Сегодня меня ожидал большой магистральный тягач «Скарабей». Огромный и сложно устроенный, за одну смену не раскидать, даже если работать сверхурочно, что вообще-то не приветствуется корпорацией. Ну это ничего, мне торопиться некуда. Можно спокойно работать в своём ритме.
К
Спустя ещё час, когда в печь отправилась третья верхняя панель обшивки тягача, и стало видно висящий над головой спейсер, я решил перекусить и наконец вызвать Бет, чтобы подробнее обсудить её просьбу.

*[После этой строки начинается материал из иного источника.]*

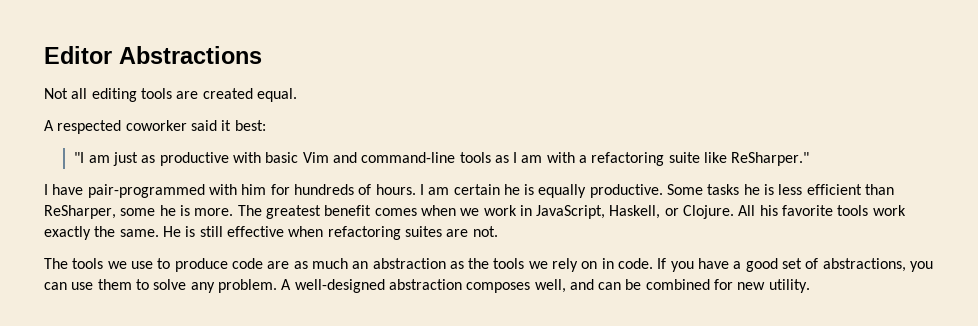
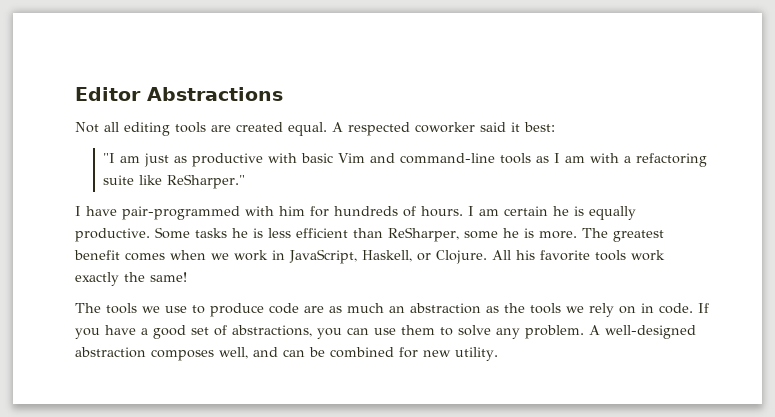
(297, 95) // -> (327, 129) none
[119,226,498,240] same. He is still effective when refactoring suites are not. -> [150,272,187,282] same!

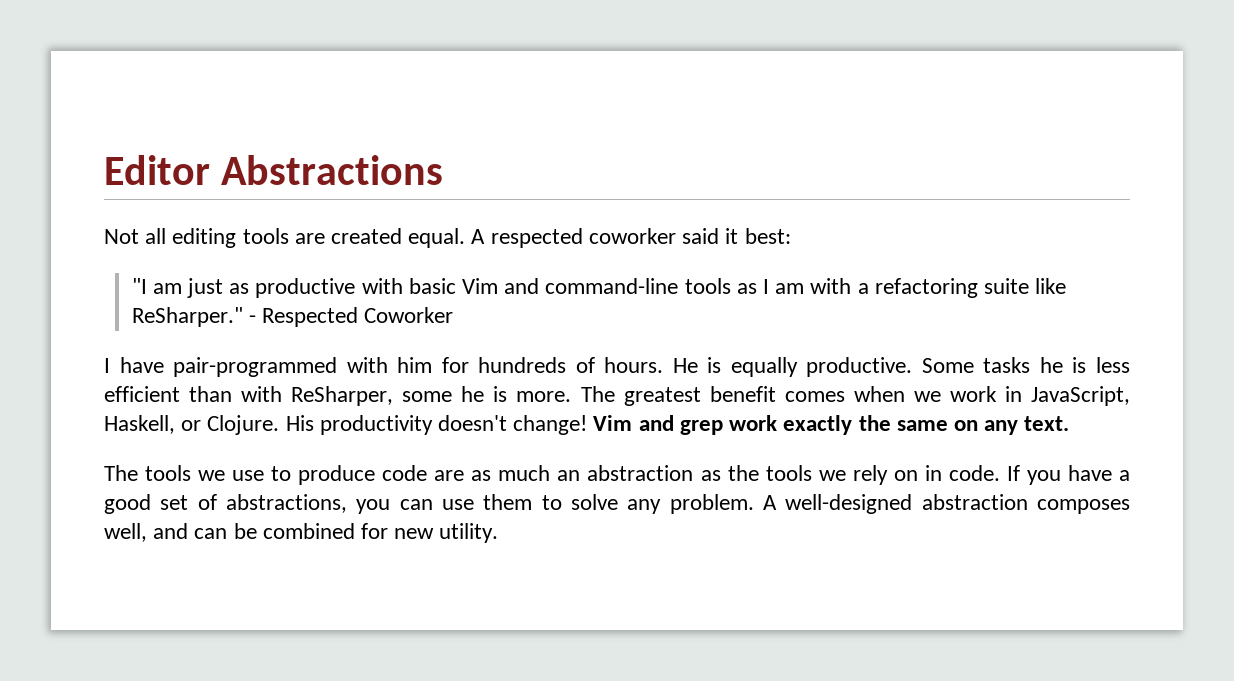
(245, 181) none -> [248,307,454,327] - Respected Coworker
[468,206,569,216] I am certain he -> [672,358,698,373] He
(383, 233) none -> [241,386,283,402] with
[492,250,665,261] [75,272,187,286] All his favorite tools work exactly the same! -> [285,415,1070,435] His productivity doesn't change! Vim and grep work exactly the same on any text.

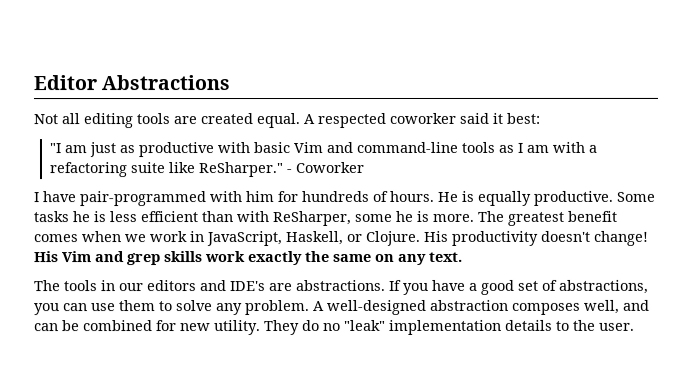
[261,307,358,327] Respected -> (293, 171) none
(588, 425) none -> [34,251,59,263] His
(723, 427) none -> [164,251,203,263] skills
[198,465,1000,485] we use to produce code are as much an abstraction as the tools we rely on in code. -> [101,279,386,292] in our editors and IDE's are abstractions.
(499, 533) none -> [264,319,635,336] They do no "leak" implementation details to the user.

Я вылетел за пределы корпуса, сел на одну из балок, на которые крепилась обшивка, и, глядя на спейсер — единственное, на что вообще можно было смотреть, — потянулся к компьютеру на запястье, чтобы вызвать Бет.
Но вызвать её я не успел. Едва только коснулся кнопки, как в динамиках скафандра зародился низкий гул, давящий на мозг.
Я вздохнул и отменил вызов — всё равно ничего не услышу, пока спейсер не сработает.
Гул набрал мощность, повысил частоту, и наконец в центре колец сформировался силуэт лёгкого корвета «Барракуда». Сформировался — и заполнился самим кораблём.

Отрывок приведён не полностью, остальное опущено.